As we took that physical and cognitive journey toward our box seats, I finally realized why the girls at expensive private high schools like Dalton and Spence were so much prettier than the ones at Stuy. These were their mothers. Rich men could select the most beautiful mates; evolution at work.
It was as if market forces and arena architecture had arrived at a perfectly accurate distribution of New York’s society page, using a matrix of wealth, stature, longevity, and genetics. Every inch closer to the court corresponded to a measurable increase in total human worth.
Our seats were good. Really good. Fourth row, just left of the center line. Six seats away from Kevin Bacon. 110 Eight from Spike Lee. Ticket-holders cared more about their own progress toward higher status seats than the Knicks’ progress toward a championship. The jockeying between white millionaires for better positions rivaled anything going on between the black millionaires on the court. Most of the spectators spent a good part of the first half simply registering who was sitting where.

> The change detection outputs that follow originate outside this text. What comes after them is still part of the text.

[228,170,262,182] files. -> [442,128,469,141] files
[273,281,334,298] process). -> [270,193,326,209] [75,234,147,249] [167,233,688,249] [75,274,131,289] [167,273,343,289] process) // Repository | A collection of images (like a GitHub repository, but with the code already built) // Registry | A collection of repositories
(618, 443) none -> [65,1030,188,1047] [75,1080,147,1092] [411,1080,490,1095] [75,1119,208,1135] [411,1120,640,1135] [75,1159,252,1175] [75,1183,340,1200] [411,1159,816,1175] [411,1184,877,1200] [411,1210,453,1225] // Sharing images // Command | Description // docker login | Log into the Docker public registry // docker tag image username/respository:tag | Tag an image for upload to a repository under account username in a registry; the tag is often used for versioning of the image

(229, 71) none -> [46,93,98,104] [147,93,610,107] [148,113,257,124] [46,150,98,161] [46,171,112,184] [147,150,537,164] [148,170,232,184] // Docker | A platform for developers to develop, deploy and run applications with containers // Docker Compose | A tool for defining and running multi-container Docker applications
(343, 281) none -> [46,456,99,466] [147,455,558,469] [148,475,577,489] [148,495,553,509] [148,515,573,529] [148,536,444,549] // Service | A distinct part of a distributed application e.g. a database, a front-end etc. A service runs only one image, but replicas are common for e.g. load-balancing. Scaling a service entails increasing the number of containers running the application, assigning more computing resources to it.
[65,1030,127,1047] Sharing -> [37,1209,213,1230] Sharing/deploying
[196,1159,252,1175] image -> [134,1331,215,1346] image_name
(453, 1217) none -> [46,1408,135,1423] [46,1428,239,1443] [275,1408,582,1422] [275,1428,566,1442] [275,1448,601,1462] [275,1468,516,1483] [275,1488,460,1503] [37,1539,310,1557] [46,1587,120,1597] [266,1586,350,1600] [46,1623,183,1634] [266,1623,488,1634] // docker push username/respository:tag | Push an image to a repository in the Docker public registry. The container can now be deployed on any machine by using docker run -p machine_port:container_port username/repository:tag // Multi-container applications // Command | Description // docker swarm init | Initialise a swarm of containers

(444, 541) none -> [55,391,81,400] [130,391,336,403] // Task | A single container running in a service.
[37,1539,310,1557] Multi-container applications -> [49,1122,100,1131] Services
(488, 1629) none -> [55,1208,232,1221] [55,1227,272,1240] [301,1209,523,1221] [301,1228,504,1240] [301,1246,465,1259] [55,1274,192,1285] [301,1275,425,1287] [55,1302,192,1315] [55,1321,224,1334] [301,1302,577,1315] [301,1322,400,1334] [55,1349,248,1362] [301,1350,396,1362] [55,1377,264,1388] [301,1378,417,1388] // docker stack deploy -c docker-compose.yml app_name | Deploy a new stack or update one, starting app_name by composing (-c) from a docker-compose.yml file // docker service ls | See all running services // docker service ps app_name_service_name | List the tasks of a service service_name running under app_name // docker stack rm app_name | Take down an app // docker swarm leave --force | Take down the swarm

Just getting inside the Garden was a feat. Even the cheapest seats required purchasing an entire season plan, and the waiting list had reached an estimated twenty-six years long. The only way into the arena was to have connections, and the only way to get connections was with money (or breasts). Once inside, the object of the game was to move down, closer to the action, and closer to the rich, powerful, and famous. The upgrading process involved an even more convoluted set of applications and waiting lists, all designed to keep the meritocracy from functioning. And why should it? This was business. 111
Firms like Morehouse & Linney offered their tickets to clients or analysts they wished to give a boost. Now that my deal with Synapticom was the focus of the firm’s public relations efforts, it made sense for me to be placed in the coveted fourth row chairs. Still, I was there by proxy more than personal power. These were not my seats, they were Morehouse’s. It meant only as much as flying in his G-2. I had achieved the male equivalent of fake breasts. My tickets had been bestowed upon me.
It was years since I’d been to a Knicks game, and I was bringing Carla to a Garden disappointingly different from the one my Uncle Morris took me to as a kid. I’d wanted to bond with her on a level more wholesome than the hi-tech financial markets where we spent our days. But this place was more commodity-driven than the pits.
From the way she squeezed my hand as we edged into our row, I could tell she was thinking the same thing. She was wearing a tight black skirt and an old Sprewell jersey over a sports bra. Her hair draped over her bare shoulders with an elegant, casual grace. The perfect mix of Manhattan class and Bronx cheer. But among the landed gentry of the floor seats, she stuck out like an outer borough bumpkin, and she knew it.
The renovated Garden now had three tiers of what were called Club seats, all served by waiters. M&L’s row was in the Nothing But Net section, the most exclusive of the three. The dinner fare included entrees like filet mignon and lobster, which were brought on metal trays that clamped to the armrests—making the wealthiest diners look like they were helpless babies in high chairs. Most of them spent so much time eating off trays in the first-class sections of airplanes that this posture probably made them feel safe.
“Jesus Christ,” Carla said, perusing the blue and orange tasseled menu. “Can’t a person get a friggin’ frank here, anymore?”